Discrete vs. continuous variable
Discrete variables take on a countable number of values (with gaps), while continuous variable take on an infinite number of values (with no gaps)
Variable
A characteristic that changes from one individual to another
Frequency vs. Relative Frequency
Frequency represents the number of individuals in categories, while relative frequency represents the proportion or percent of individuals in categories.
Bar graph vs. Histogram
Bar graphs present categorical data (categories on bottom), while histograms represent numerical data (numbers on bottom)
Which graphs most often display categorical data?
Bar graphs & pie charts
Dot plot vs. Stem & leaf plot
Dot plots use dots to represent numerical data while stem and leaf plots use leading digits and subsequent digits as the leaf.
Marginal distribution
The percent or proportion of individuals that have a specific value for one categorical variable (independent of other categories) (one-way down row or column).
Conditional distribution
The percent or proportion of individuals that have a specific value for one categorical variable among individuals who share the same value for another categorical variable (dependent of another variable) (looking at both rows and columns).

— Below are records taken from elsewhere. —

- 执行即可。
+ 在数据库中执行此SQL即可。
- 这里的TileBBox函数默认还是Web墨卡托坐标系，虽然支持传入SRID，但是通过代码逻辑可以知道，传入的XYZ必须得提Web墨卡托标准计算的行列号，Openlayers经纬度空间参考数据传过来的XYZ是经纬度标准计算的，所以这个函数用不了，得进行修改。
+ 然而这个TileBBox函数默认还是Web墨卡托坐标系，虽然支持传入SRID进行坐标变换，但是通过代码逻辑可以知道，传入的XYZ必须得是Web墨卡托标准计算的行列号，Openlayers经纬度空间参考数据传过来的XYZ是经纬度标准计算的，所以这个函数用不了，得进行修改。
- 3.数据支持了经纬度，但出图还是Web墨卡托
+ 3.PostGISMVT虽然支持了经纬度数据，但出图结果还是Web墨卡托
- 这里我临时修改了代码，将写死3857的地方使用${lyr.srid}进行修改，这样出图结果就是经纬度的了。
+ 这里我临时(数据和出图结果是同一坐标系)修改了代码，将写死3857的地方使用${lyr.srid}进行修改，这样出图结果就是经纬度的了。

Describing the distribution should include:
Shape, center, variability (spread), and unusual features.
Shapes:
Symmetric, skewed left (high point to right), skewed right (high point to left).
Unimodal (single peak), bimodal (two peaks), uniform (no peaks).
Center
Most common value (sort of like mean)
Variability
Range of data
Unusual Features
Outliers (singular values far away), gaps, clusters.
Mean
Average of all data
Median
Middle value of data.
Middle value of set if odd, average of two middle values if even.
Q1
Median of the first half of the data. (don’t include median)
Q3
Median of the second half of the data. (don’t include median)
Range
Difference between minimum and maximum value in dataset
IQR
Q3-Q1
(median of first half - median of second half).
Standard deviation
The average distance away from the mean.
Five-number summary
min, max, Q1, Q3, median.
Percentile
The percent of data values that are less than or equal to a given value
Z-score
(Data value - mean) / SD